Pimelodus pohli
- Conservation status: Least Concern (IUCN 3.1)

Scientific classification
- Kingdom: Animalia
- Phylum: Chordata
- Class: Actinopterygii
- Order: Siluriformes
- Family: Pimelodidae
- Genus: Pimelodus
- Species: P. pohli
- Binomial name: Pimelodus pohli Ribeiro & Lucena, 2006

= Pimelodus pohli =

- Authority: Ribeiro & Lucena, 2006
- Conservation status: LC

Species of fish

Pimelodus pohli is a species of catfish belonging to the family Pimelodidae. It is only found in the São Francisco River, Brazil, and its tributaries.

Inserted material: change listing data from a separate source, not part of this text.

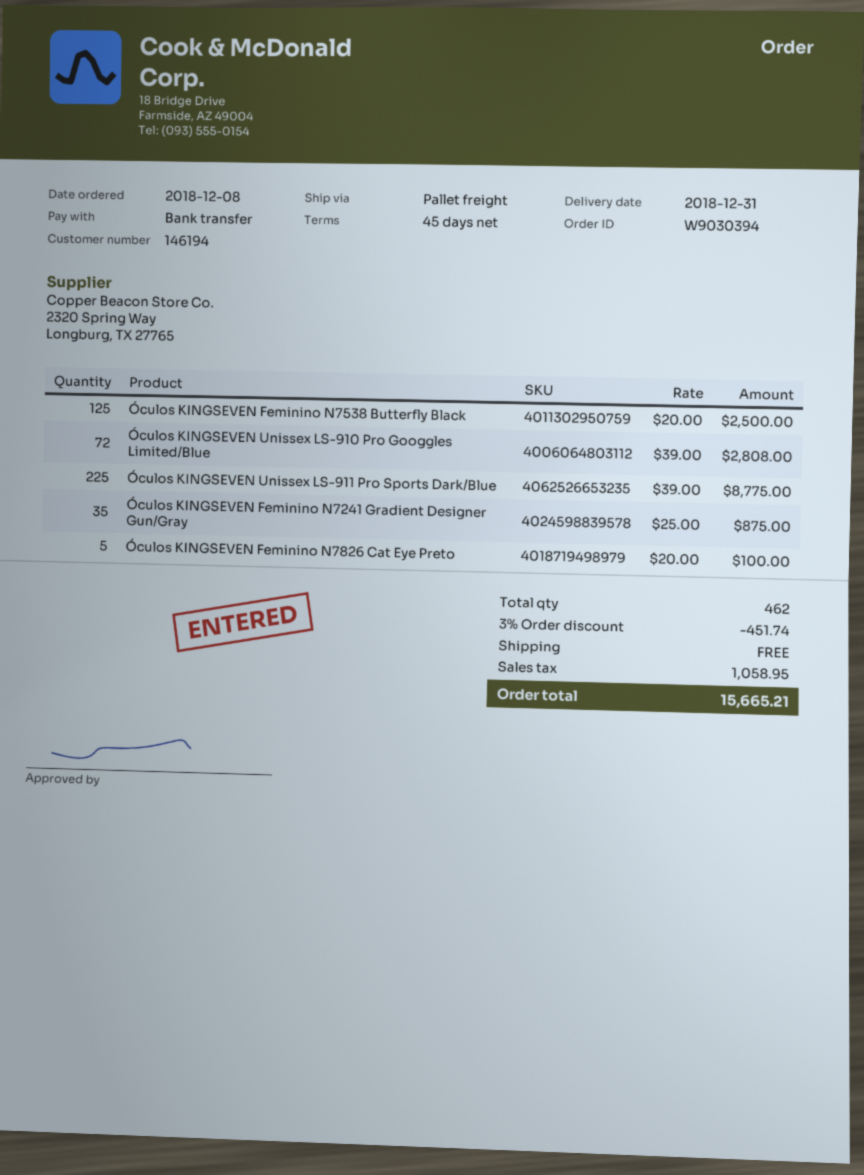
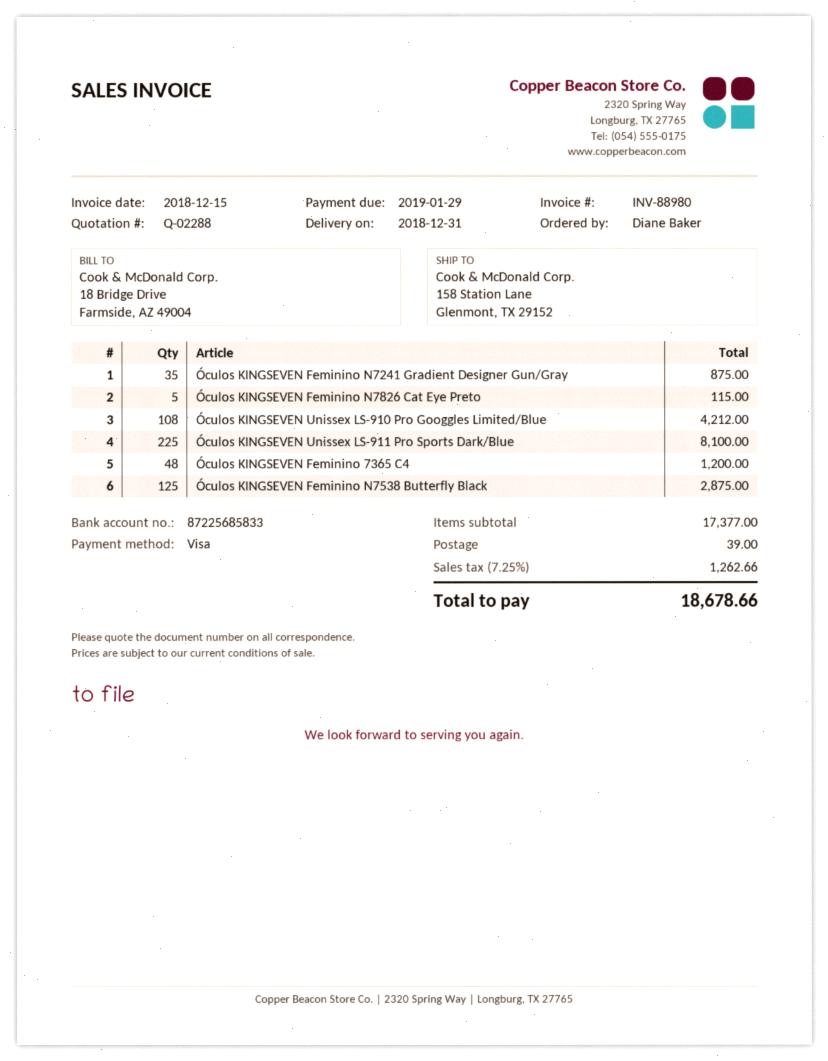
payment method: bank transfer -> Visa
Óculos KINGSEVEN Feminino N7538 Butterfly Black: 125 for 2500.00 -> 125 for 2875.00
Óculos KINGSEVEN Unissex LS-910 Pro Googgles Limited/Blue: 72 for 2808.00 -> 108 for 4212.00
Óculos KINGSEVEN Unissex LS-911 Pro Sports Dark/Blue: 225 for 8775.00 -> 225 for 8100.00
Óculos KINGSEVEN Feminino N7826 Cat Eye Preto: 5 for 100.00 -> 5 for 115.00
Óculos KINGSEVEN Feminino 7365 C4: none -> 48 for 1200.00
discount: 3% = 451.74 -> none
shipping: 0.00 -> 39.00
tax: 1058.95 -> 1262.66
total: 15665.21 -> 18678.66

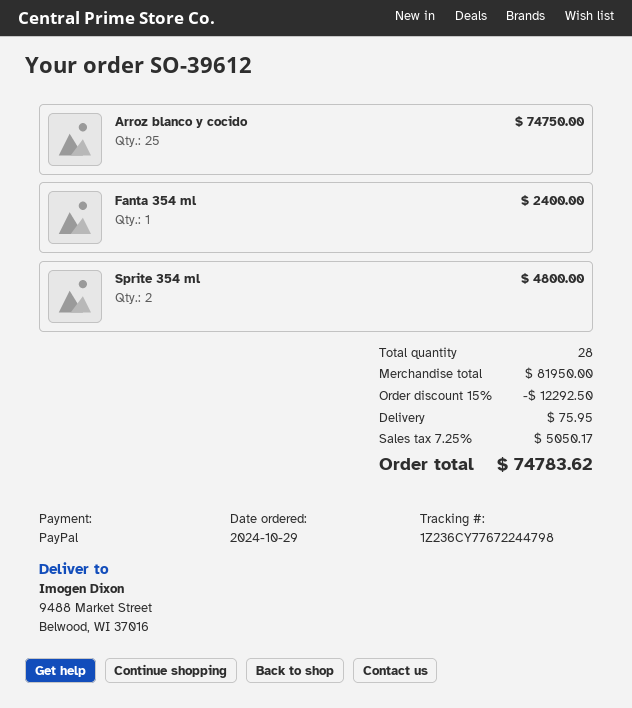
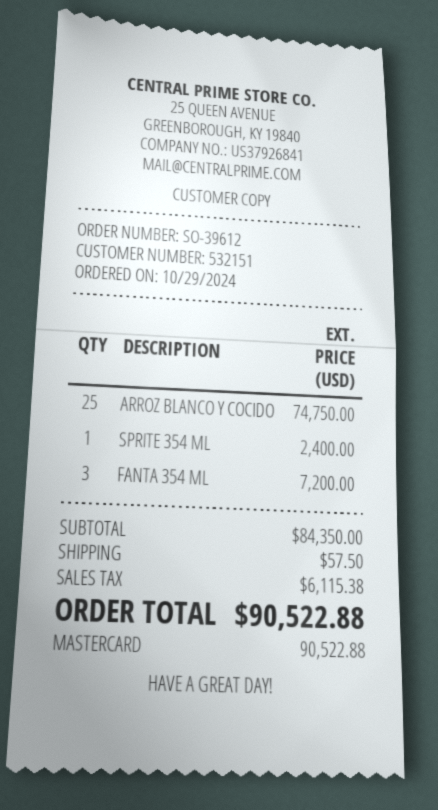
payment method: PayPal -> Mastercard
Fanta 354 ml: 1 for 2400.00 -> 3 for 7200.00
Sprite 354 ml: 2 for 4800.00 -> 1 for 2400.00
subtotal: 81950.00 -> 84350.00
discount: 15% = 12292.50 -> none
shipping: 75.95 -> 57.50
tax: 5050.17 -> 6115.38
total: 74783.62 -> 90522.88

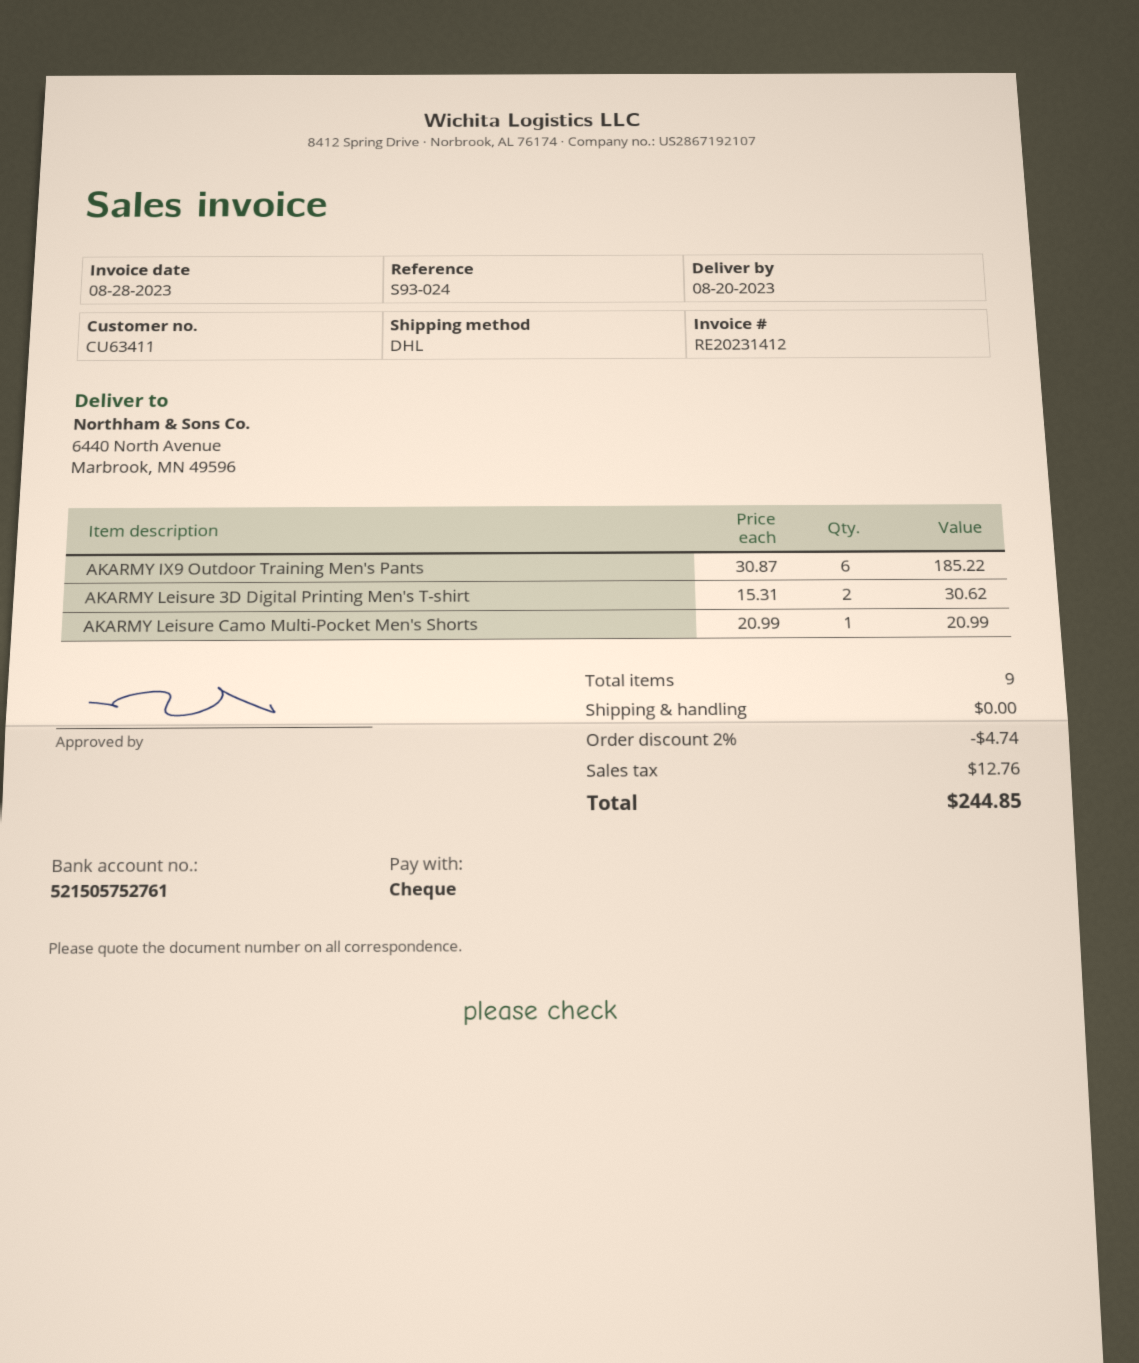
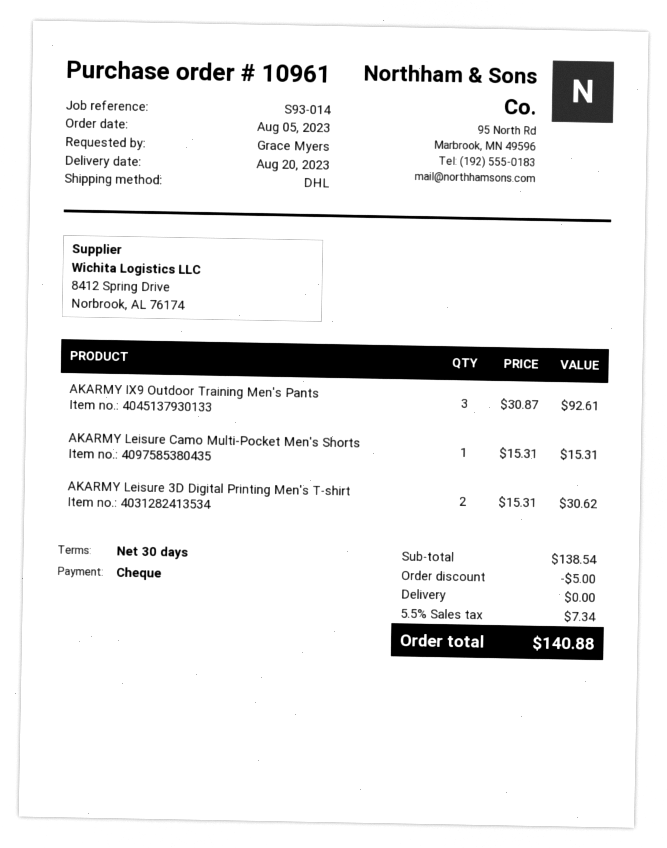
reference: S93-024 -> S93-014
AKARMY IX9 Outdoor Training Men's Pants: 6 x 30.87 = 185.22 -> 3 x 30.87 = 92.61
AKARMY Leisure Camo Multi-Pocket Men's Shorts: 1 x 20.99 = 20.99 -> 1 x 15.31 = 15.31
discount: 4.74 -> 5.00
tax: 12.76 -> 7.34
total: 244.85 -> 140.88

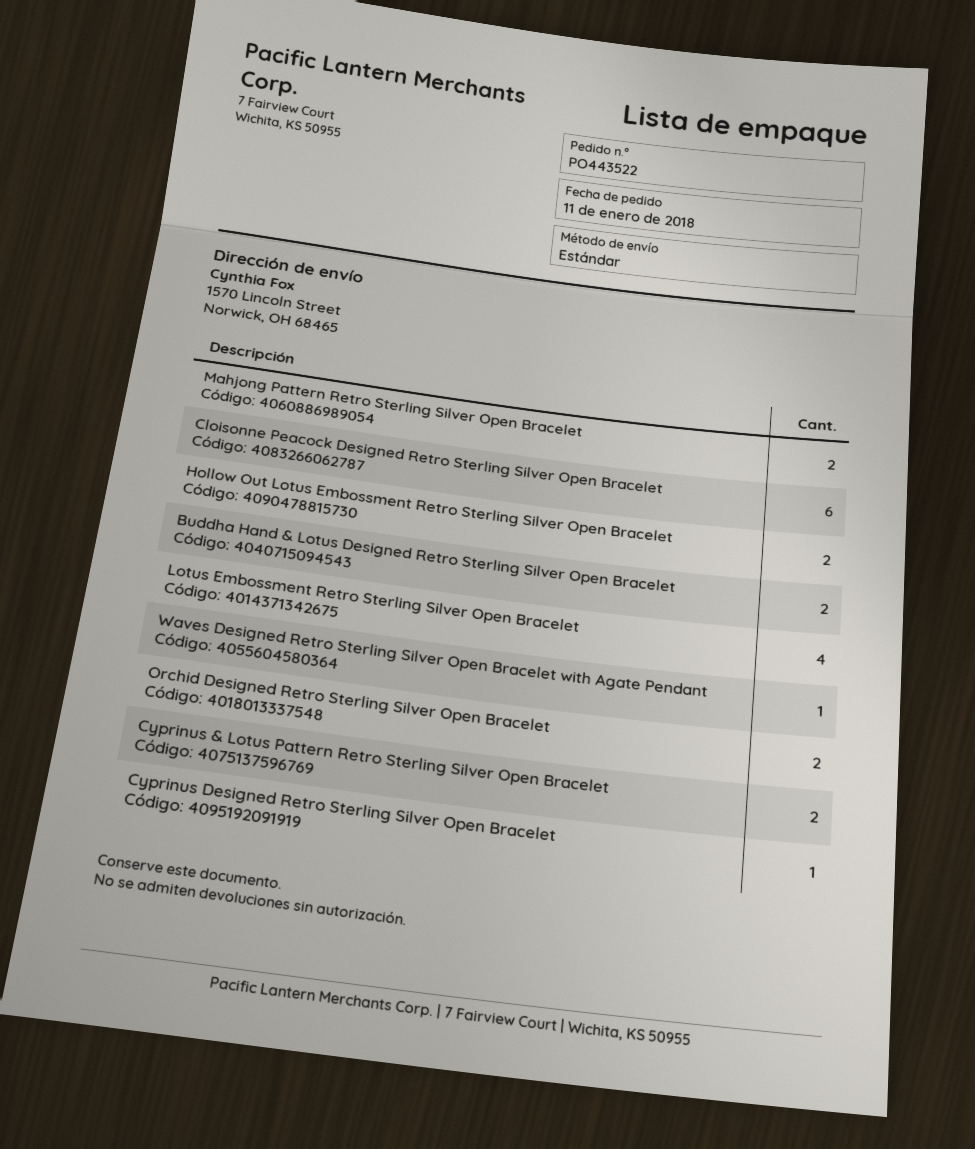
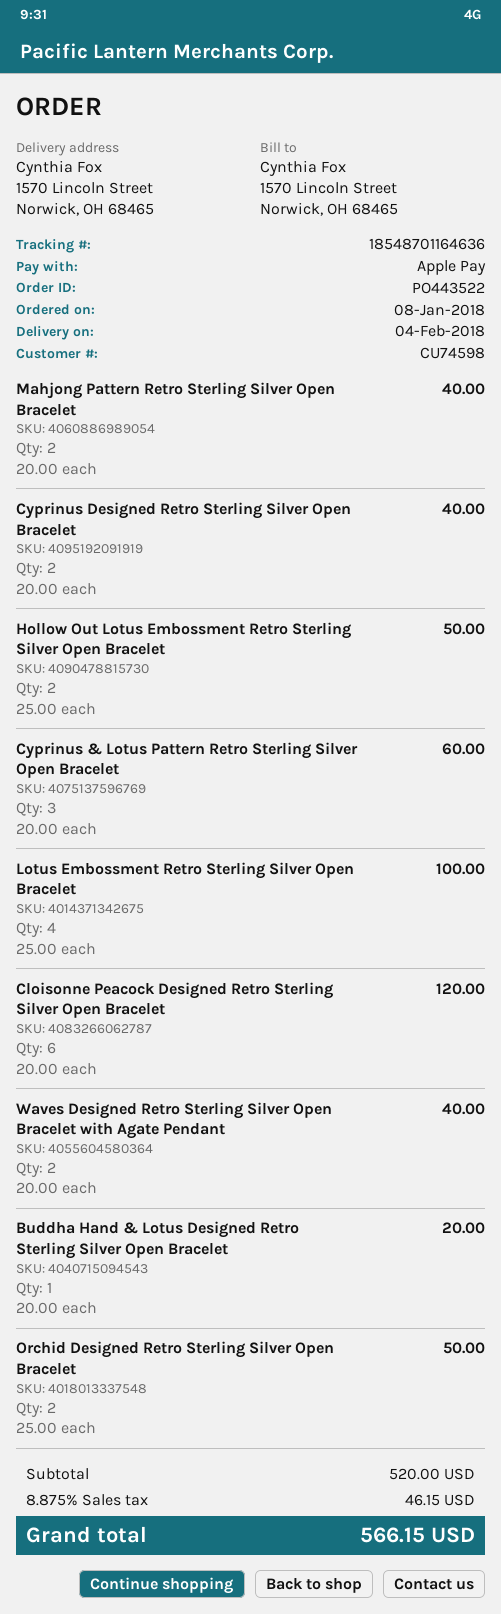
order date: 2018-01-11 -> 2018-01-08
Buddha Hand & Lotus Designed Retro Sterling Silver Open Bracelet: 2 -> 1
Waves Designed Retro Sterling Silver Open Bracelet with Agate Pendant: 1 -> 2
Cyprinus & Lotus Pattern Retro Sterling Silver Open Bracelet: 2 -> 3
Cyprinus Designed Retro Sterling Silver Open Bracelet: 1 -> 2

Smaller, younger members of this species (under 10.0 cm standard length) have a grey body marked with four rows of small dark spots, larger specimens tending to be plain grey. The species reaches a maximum length of 15.0 cm standard length. It has a rather deep body with a large eye and noticeably protruding upper jaw. The maxillary barbels are very long, reaching the deeply forked caudal fin, when stretched along the body. Among the other characteristics which distinguish it from its congeners is the rather long adipose fin.

The specific name honours the Austrian naturalist Johann Baptist Emanuel Pohl, who along with Johann Natterer, collected specimens in the São Francisco basin in the 19th century.